Чуть севернее, в непосредственной близости от тронного зала, рабочие расчистили помещение, стены которого украшали многочисленные изображения женских фигур. От одних сохранились лишь ступни и подолы юбок, от других – глаза или обнаженное плечо, но Эмиль Жильерон восполнил пробелы, поскольку женскому телу тоже присуща своя логика. Когда он закончил работу, фрески сияли целостной свежестью, будто минойские женщины позировали художнику только вчера; иные склоняли головы друг к дружке, будто обменивались новейшими минойскими сплетнями, иные чокались винными кубками, а двенадцать удивительным образом сидели на подобии складных стульев с тонкими металлическими ножками, и у всех были длинные черные волосы, причем кое у кого на лоб падал кокетливый локон. У всех огромные миндалевидные глаза, чувственные, ярко-алые накрашенные рты, у некоторых гимнастические туфли без каблука, короткие юбки и блузы, открывающие шею, словно они пришли с теннисного корта, другие одеты в коротенькие, тесные болеро, гордо выставляя напоказ обнаженную грудь, тогда как третьи носили прозрачные рубашки, вплели в волосы пестрые ленты и самоуверенно вскидывали подбородок, будто говоря: Следуйте за мной, молодой человек.
Артур Эванс опять пришел в восторг, а когда картины Жильерона стали всеобщим достоянием, ученый мир охватило возбуждение. Для усталой от техники Европы стало сущим благодеянием обрести свои культурные корни в столь утонченной, радостной и оптимистичной цивилизации, совершенно чуждой строгости классической Греции. К тому же минойская культура с ее цветочными орнаментами напоминала иным зрителям стиль модерн, который в те годы был популярен от Мюнхена, Парижа, Брюсселя и Лондона до самого Нью-Йорка.
Однако некоторых раздражало, что кносские фрески выглядели такими современными и никакой древности в них не чувствовалось. «Mais, ce sont des Parisiennes!» [37] – воскликнул проезжий археолог и историк искусства Эдмон Поттье, увидев жильероновских красоток на складных стульях, а британский писатель Ивлин Во сказал, что не берется судить о минойской культуре, поскольку максимум десятая доля выставленных фресок старше двадцати лет, и вообще невозможно отделаться от впечатления, что от восторга перед титульными иллюстрациями «Вога» реставратор позабыл о своей ремесленной тщательности.
Глава восьмая
После полуторачасового пешего перехода по заснеженным ночным лугам и полям Лаура д’Ориано со своим чемоданчиком, наверно, добралась до Вайнфельдена, откуда в 22.48 отходил по расписанию последний пассажирский поезд. Если она на него успела, то в 0.23 приехала на цюрихский Главный вокзал и там, поскольку следующий поезд на Женеву отправлялся только в 6.34, провела ночь в зале ожидания второго класса, на деревянной скамейке. Той ночью новая встреча с Феликсом Блохом состояться не могла, потому что в конце марта 1934 года его уже не было в Цюрихе, он находился в другом полушарии, где стоял белый день.
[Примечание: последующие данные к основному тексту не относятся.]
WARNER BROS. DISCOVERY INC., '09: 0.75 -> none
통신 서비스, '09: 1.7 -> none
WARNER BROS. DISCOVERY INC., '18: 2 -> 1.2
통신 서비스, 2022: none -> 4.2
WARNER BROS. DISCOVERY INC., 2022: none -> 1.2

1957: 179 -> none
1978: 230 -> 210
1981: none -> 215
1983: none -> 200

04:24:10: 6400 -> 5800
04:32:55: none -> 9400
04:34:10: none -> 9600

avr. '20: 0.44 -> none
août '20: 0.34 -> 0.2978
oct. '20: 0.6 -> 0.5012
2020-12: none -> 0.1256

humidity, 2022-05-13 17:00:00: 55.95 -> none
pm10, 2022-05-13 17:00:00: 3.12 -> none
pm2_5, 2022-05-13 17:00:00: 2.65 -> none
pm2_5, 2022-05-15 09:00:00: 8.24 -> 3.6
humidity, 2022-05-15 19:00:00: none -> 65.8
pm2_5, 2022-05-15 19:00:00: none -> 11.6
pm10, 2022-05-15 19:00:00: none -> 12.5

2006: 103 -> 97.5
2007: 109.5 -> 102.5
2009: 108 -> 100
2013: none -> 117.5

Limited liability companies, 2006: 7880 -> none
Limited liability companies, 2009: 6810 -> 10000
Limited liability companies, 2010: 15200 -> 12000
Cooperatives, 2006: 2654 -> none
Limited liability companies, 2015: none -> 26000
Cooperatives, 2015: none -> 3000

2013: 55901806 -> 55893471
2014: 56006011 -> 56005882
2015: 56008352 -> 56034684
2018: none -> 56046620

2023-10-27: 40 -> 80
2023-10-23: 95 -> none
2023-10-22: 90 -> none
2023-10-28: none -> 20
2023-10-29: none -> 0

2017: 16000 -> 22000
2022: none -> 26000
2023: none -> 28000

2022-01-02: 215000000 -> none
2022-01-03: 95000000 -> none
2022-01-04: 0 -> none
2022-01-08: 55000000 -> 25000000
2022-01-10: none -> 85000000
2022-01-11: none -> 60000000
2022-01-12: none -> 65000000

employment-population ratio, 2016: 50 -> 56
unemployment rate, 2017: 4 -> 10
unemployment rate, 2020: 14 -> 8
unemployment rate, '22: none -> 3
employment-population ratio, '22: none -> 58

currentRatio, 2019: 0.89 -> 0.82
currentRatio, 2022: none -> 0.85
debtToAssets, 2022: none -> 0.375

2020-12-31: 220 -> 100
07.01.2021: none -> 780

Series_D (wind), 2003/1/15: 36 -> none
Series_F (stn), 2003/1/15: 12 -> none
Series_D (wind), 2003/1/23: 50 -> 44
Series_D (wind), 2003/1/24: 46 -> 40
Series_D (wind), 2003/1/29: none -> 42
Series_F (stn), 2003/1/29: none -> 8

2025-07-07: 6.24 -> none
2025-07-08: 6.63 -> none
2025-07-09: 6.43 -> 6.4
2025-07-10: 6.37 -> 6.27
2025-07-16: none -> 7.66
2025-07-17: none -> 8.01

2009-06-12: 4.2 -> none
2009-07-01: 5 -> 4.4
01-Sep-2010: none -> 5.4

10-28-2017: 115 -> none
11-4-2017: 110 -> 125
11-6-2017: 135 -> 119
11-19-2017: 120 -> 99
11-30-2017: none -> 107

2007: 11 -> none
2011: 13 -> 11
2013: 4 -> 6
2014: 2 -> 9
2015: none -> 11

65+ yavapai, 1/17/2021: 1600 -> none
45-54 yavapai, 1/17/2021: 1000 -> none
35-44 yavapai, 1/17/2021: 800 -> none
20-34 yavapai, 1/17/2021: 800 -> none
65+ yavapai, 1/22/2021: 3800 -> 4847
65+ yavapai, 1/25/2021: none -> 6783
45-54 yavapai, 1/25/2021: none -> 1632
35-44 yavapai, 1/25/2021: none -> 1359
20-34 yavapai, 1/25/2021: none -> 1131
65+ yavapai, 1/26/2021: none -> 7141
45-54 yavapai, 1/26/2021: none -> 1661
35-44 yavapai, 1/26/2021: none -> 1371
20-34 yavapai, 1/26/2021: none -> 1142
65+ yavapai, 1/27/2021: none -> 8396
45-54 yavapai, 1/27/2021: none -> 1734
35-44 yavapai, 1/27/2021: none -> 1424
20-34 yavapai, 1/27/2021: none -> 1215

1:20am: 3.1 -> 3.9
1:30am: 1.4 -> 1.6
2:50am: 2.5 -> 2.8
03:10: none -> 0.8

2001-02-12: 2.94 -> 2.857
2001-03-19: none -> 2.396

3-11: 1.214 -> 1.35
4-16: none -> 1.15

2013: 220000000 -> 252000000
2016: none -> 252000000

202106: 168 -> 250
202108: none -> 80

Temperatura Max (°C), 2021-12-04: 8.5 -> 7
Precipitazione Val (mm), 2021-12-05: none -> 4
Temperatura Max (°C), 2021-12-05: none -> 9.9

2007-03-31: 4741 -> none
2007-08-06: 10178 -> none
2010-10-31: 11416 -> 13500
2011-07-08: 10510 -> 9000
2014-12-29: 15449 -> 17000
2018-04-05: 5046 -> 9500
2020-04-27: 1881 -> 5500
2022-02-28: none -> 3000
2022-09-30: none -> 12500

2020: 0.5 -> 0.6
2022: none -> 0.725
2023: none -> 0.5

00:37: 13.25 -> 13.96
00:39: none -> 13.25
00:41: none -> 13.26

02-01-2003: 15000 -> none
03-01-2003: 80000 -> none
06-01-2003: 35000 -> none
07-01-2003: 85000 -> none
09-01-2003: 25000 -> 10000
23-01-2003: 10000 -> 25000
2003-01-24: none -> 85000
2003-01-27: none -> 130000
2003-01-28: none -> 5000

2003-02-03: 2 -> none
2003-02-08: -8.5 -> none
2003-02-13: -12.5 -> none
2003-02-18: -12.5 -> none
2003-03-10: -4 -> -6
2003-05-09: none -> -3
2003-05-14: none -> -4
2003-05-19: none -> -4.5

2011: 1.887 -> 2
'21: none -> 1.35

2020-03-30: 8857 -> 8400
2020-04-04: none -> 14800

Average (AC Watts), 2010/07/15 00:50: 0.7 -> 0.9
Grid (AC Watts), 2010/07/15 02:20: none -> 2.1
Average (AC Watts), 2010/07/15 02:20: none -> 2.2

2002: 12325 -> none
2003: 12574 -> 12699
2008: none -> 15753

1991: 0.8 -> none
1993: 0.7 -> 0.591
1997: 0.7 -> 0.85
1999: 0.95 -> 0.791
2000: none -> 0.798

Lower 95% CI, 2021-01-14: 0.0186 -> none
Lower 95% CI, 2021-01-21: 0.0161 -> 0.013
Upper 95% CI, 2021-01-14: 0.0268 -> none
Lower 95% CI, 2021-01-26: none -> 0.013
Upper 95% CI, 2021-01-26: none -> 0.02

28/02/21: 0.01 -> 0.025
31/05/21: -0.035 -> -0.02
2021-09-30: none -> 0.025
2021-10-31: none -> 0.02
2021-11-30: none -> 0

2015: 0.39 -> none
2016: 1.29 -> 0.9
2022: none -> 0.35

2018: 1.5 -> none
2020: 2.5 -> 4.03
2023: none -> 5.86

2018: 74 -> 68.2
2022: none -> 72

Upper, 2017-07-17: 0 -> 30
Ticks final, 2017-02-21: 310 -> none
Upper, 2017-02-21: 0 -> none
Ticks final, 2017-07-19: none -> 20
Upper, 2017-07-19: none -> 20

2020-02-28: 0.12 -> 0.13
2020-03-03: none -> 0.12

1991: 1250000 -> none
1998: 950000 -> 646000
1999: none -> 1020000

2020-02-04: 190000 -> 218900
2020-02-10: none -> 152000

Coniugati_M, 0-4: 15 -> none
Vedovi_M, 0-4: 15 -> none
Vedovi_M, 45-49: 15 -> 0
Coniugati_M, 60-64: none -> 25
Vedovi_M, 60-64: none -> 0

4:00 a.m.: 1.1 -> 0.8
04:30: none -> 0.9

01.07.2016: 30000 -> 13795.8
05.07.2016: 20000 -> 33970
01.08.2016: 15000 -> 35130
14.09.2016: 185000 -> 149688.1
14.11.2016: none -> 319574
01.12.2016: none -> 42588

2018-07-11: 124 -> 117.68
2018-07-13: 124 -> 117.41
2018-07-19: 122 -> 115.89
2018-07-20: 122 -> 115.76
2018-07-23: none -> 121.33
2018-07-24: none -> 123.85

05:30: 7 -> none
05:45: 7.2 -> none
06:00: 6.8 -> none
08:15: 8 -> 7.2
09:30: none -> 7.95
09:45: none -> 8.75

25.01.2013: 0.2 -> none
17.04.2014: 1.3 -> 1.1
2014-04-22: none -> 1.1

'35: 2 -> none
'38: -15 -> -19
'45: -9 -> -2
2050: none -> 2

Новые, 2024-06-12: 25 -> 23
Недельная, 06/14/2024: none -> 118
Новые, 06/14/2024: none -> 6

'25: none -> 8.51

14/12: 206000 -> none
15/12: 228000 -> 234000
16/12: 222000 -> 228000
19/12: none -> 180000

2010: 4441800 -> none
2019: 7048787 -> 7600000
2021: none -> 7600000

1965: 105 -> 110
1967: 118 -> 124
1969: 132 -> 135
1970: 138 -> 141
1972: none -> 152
Уезжать в Америку Феликс не планировал, все случилось внезапно, как то прозрение, что привело его от производства чугунных канализационных крышек в атомную физику. После последнего лыжного отпуска с Гейзенбергом он вернулся к родителям на цюрихскую Зеехофштрассе, чтобы бесплатно прожить там лето и дождаться октября, когда возобновятся выплаты рокфеллеровской стипендии. Вспомнив привычки юности, он купался в Цюрихском озере и совершал походы в Гларнские Альпы. По субботам ходил в Летцигрунд на футбол. Вполне возможно, съездил разок на велосипеде в Кюснахт, ознакомился в литейной Фрица Кристена с новейшими достижениями в области литья канализационных крышек. По понедельникам посещал коллоквиум Института теоретической физики, где обсуждали главным образом недавно открытый нейтрон. Вечерами читал специальные журналы, где опять-таки много места отводилось нейтрону.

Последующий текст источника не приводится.